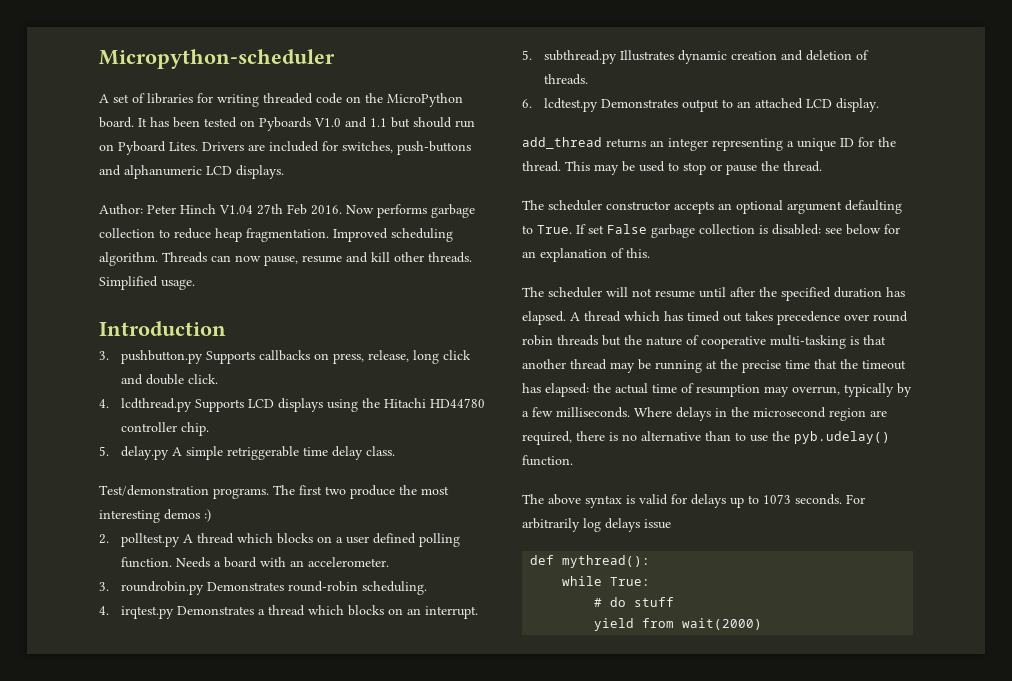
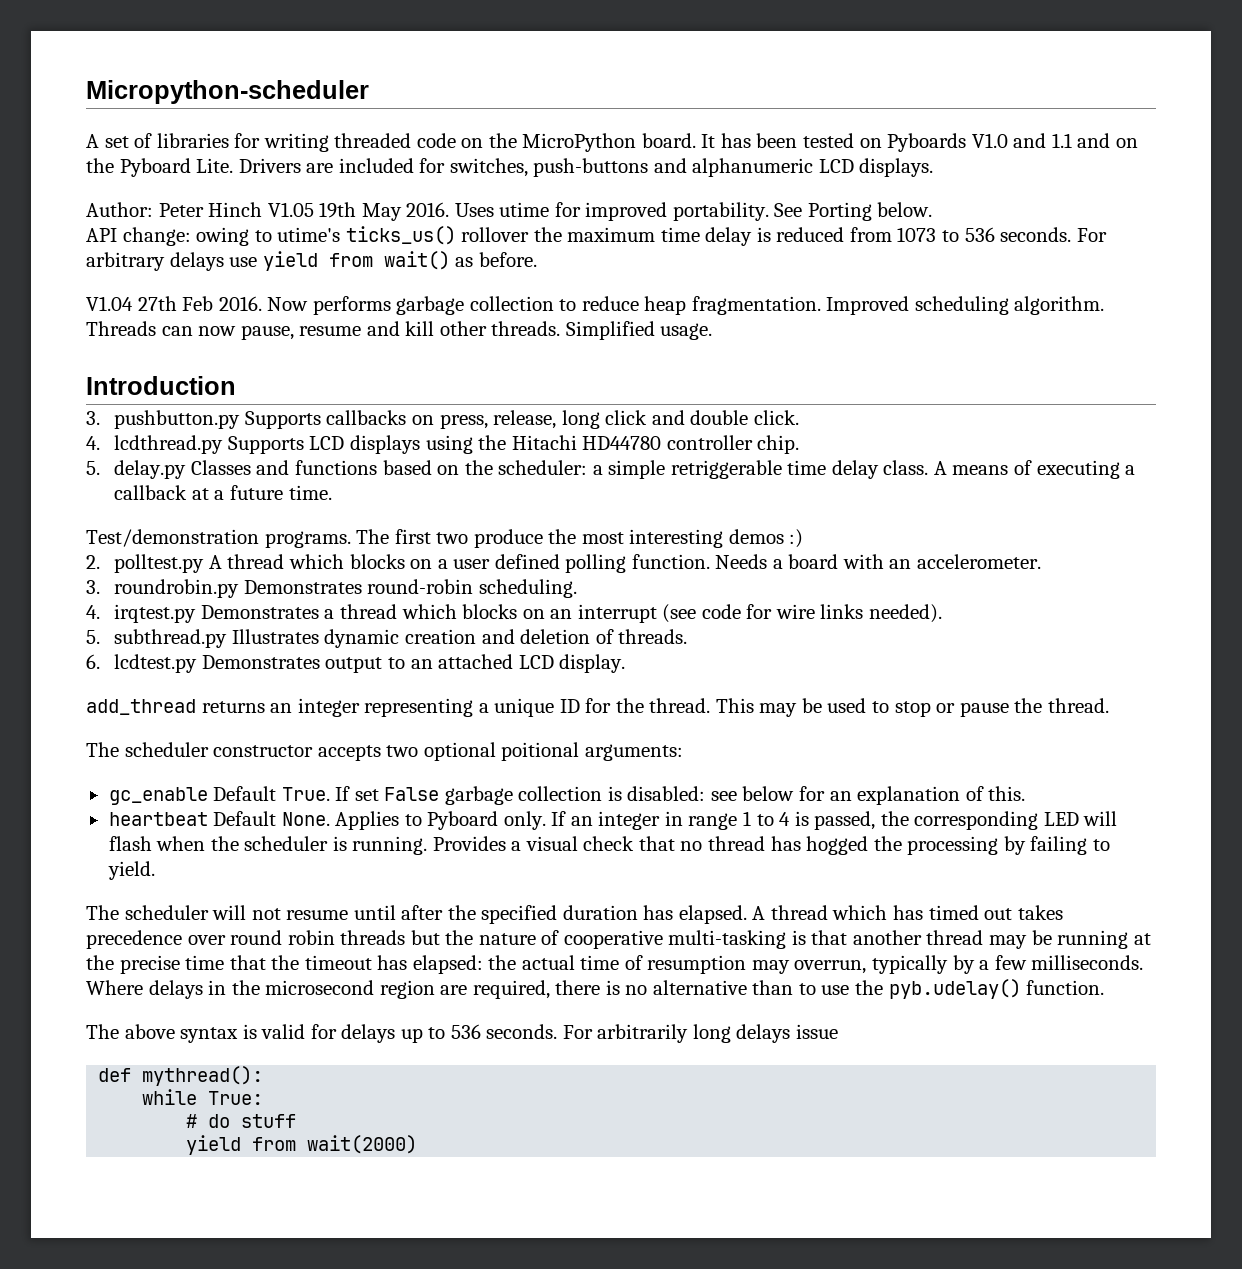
- It has been tested on Pyboards V1.0 and 1.1 but should run on Pyboard Lites.
+ It has been tested on Pyboards V1.0 and 1.1 and on the Pyboard Lite.
- Author: Peter Hinch V1.04 27th Feb 2016.
+ Author: Peter Hinch V1.05 19th May 2016. Uses utime for improved portability. See Porting below.
+ API change: owing to utime's ticks_us() rollover the maximum time delay is reduced from 1073 to 536 seconds. For arbitrary delays use yield from wait() as before.
+ V1.04 27th Feb 2016.
- 5. delay.py A simple retriggerable time delay class.
+ 5. delay.py Classes and functions based on the scheduler: a simple retriggerable time delay class. A means of executing a callback at a future time.
- 4. irqtest.py Demonstrates a thread which blocks on an interrupt.
+ 4. irqtest.py Demonstrates a thread which blocks on an interrupt (see code for wire links needed).
- The scheduler constructor accepts an optional argument defaulting to True.
+ The scheduler constructor accepts two optional poitional arguments:
+ gc_enable Default True.
+ heartbeat Default None. Applies to Pyboard only. If an integer in range 1 to 4 is passed, the corresponding LED will flash when the scheduler is running. Provides a visual check that no thread has hogged the processing by failing to yield.
- The above syntax is valid for delays up to 1073 seconds.
+ The above syntax is valid for delays up to 536 seconds.
- For arbitrarily log delays issue
+ For arbitrarily long delays issue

+ + + + + + +

Your task - For this exercise, retype the data above exactly and skip every image.

Solution -
- It has been tested on Pyboards V1.0 and 1.1 but should run on Pyboard Lites.
+ It has been tested on Pyboards V1.0 and 1.1 and on the Pyboard Lite.
- Author: Peter Hinch V1.04 27th Feb 2016.
+ Author: Peter Hinch V1.05 19th May 2016. Uses utime for improved portability. See Porting below.
+ API change: owing to utime's ticks_us() rollover the maximum time delay is reduced from 1073 to 536 seconds. For arbitrary delays use yield from wait() as before.
+ V1.04 27th Feb 2016.
- 5. delay.py A simple retriggerable time delay class.
+ 5. delay.py Classes and functions based on the scheduler: a simple retriggerable time delay class. A means of executing a callback at a future time.
- 4. irqtest.py Demonstrates a thread which blocks on an interrupt.
+ 4. irqtest.py Demonstrates a thread which blocks on an interrupt (see code for wire links needed).
- The scheduler constructor accepts an optional argument defaulting to True.
+ The scheduler constructor accepts two optional poitional arguments:
+ gc_enable Default True.
+ heartbeat Default None. Applies to Pyboard only. If an integer in range 1 to 4 is passed, the corresponding LED will flash when the scheduler is running. Provides a visual check that no thread has hogged the processing by failing to yield.
- The above syntax is valid for delays up to 1073 seconds.
+ The above syntax is valid for delays up to 536 seconds.
- For arbitrarily log delays issue
+ For arbitrarily long delays issue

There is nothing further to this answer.